LONDON — The New York Yankees and Boston Red Sox will face each other in two regular-season games at the Olympic Stadium in London next year.

“We are bringing you one of the best rivalries in baseball,” MLS Commissioner Rob Manfred said Tuesday.

Boston will be the home team for both of MLB’s first games in Europe on June 29 and 30, 2019. The stadium will have a capacity of 55,000 in a baseball configuration.

MLB said it also “committed to playing in London in 2020 and our intention is to establish a long-term footprint in the city” as American sports further embrace British fans.

The NFL has played regular-season games in London since 2007, holding 18 games at Wembley and three at Twickenham. Three more NFL games are scheduled for this year, including one at Tottenham’s new stadium.

The NBA and NHL have also held regular-season games in London.

“The stadium infrastructure in this city gives Major League Baseball every opportunity to put on a first-class event,” Manfred said. “We hope this series will be the beginning of a relationship with London that persists and a continuation of increasing exposure for Major League Baseball in Europe.”

England is already a second home to John Henry, the owner of the Red Sox and Liverpool of the Premier League. Talks between Henry and Yankees owner Hal Steinbrenner began more than two years ago about taking the Red Sox-Yankees rivalry across the Atlantic.

“All of us here today look forward to hearing the cry ‘Play Ball’ in London,” Henry said at the launch at a London cinema off Regent Street.

Boston will be the home team for both games.

TRADE: The New York Mets have traded former ace Matt Harvey to the Cincinnati Reds for catcher Devin Mesoraco in a swap of former All-Stars with careers sidetracked by injuries.

The deal was announced less than an hour before the first pitch of Tuesday’s game between the Mets and Reds.

New York designated the 29-year-old Harvey for assignment last Saturday, giving it seven days to trade or release him. The Reds decided to take a chance on Harvey, who lost his spot in the Mets’ rotation after four starts and was hit hard in four relief appearances.

Mesoraco’s career has been sidelined by injuries the last three seasons. He’s batting .220 in 18 games with one homer and three RBI.

White Sox: Reliever Danny Farquhar seemed like his usual joking self when he visited the team for the first time since he collapsed in the dugout with a brain hemorrhage during a game in Chicago last month.

Farquhar, 31, spent about an hour at the ballpark on Tuesday before Chicago hosted Pittsburgh. Fellow pitcher Miguel Gonzalez says Farquhar was “pretty pumped” and reliever Nate Jones says the visit “was exciting for everybody.”

Farquhar’s brain hemorrhage was caused by a ruptured aneurysm on April 20 after he pitched against Houston. He was released from the hospital on Monday.

Farquhar, a married father of three children, has been ruled out for the rest of the season, but neurosurgeon Dr. Demetrius Lopes thinks he will be able to play again at some point.

Blue Jays: All-Star closer Roberto Osuna of Toronto was charged with assault Tuesday and put on administrative leave by Major League Baseball, preventing him from playing for at least a week.

Toronto police declined to say whether it was domestic assault. Constable Jenifferjit Sidhu said the charge is for one count of assault but provided no further details.

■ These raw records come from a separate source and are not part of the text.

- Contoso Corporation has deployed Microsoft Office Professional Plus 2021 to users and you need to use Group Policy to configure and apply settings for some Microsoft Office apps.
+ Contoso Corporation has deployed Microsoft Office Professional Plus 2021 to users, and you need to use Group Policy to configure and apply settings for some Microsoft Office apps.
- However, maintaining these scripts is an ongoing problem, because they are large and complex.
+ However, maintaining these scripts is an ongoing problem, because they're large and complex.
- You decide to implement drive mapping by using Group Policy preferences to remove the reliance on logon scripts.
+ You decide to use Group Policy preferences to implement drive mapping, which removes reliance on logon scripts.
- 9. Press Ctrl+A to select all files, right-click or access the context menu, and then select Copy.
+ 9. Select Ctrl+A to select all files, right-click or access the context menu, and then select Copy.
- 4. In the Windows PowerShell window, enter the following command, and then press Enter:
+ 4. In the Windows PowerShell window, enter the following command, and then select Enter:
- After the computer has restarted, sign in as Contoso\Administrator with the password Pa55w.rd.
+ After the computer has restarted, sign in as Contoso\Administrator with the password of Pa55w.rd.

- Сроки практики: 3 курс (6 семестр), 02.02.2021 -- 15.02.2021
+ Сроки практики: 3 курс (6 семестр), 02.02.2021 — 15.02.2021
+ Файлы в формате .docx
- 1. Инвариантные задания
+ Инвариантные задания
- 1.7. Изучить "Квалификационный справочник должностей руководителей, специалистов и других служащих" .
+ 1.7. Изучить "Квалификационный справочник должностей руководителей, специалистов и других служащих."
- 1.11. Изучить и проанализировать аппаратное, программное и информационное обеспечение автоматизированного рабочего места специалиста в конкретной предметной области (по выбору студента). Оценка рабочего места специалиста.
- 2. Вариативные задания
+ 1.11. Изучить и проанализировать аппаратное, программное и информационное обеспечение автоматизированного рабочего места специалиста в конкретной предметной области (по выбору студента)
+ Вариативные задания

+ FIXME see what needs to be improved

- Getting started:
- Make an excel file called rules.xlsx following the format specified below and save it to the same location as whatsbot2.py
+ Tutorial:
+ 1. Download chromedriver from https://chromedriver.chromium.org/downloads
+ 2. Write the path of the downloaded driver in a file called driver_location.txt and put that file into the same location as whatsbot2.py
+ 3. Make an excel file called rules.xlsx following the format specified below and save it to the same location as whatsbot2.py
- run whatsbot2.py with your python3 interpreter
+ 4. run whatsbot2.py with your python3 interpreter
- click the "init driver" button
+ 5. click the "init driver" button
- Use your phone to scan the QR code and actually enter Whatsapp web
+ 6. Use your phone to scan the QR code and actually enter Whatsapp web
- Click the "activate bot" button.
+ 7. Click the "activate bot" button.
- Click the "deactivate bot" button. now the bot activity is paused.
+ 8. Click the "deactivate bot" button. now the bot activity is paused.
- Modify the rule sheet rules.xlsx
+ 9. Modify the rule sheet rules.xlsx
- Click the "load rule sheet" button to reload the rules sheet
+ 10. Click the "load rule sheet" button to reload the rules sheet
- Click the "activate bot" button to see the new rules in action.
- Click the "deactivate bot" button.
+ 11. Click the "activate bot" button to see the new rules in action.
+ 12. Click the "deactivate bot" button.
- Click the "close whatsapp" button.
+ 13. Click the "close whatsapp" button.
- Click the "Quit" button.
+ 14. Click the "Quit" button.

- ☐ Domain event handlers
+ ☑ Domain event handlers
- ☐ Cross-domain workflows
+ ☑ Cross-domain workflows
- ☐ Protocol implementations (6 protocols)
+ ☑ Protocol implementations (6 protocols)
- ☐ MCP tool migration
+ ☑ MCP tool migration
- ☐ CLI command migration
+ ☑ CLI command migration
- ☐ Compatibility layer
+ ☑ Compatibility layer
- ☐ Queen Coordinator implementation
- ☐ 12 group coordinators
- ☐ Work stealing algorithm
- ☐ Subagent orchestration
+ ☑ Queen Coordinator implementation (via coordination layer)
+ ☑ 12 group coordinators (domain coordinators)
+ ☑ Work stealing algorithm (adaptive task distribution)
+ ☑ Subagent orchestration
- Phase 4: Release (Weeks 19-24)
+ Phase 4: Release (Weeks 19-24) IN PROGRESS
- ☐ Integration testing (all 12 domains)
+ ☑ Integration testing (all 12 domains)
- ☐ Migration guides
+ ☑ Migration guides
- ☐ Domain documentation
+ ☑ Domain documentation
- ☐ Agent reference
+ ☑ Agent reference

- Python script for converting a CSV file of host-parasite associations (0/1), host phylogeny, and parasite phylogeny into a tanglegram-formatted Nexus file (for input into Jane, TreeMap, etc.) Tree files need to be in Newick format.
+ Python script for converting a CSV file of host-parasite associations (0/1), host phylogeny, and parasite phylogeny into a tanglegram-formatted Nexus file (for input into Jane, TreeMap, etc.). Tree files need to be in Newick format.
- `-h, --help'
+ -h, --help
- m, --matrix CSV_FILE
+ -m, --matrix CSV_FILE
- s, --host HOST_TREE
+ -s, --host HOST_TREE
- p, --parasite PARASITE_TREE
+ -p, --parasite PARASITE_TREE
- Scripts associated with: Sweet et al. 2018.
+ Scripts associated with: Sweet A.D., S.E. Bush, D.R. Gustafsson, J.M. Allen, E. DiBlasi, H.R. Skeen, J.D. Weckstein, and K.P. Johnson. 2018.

Osuna, who is from Mexico, is scheduled to appear in court June 18. Administrative leave is not considered discipline. Osuna goes on the restricted list and continues to receive his $5.3 million salary, but is ineligible to play.

Commissioner Rob Manfred also has the option of suspending Osuna either without pay, or with pay pending the resolution of legal proceedings – a penalty that later could be converted to without pay. Osuna could challenge any discipline before Irvings.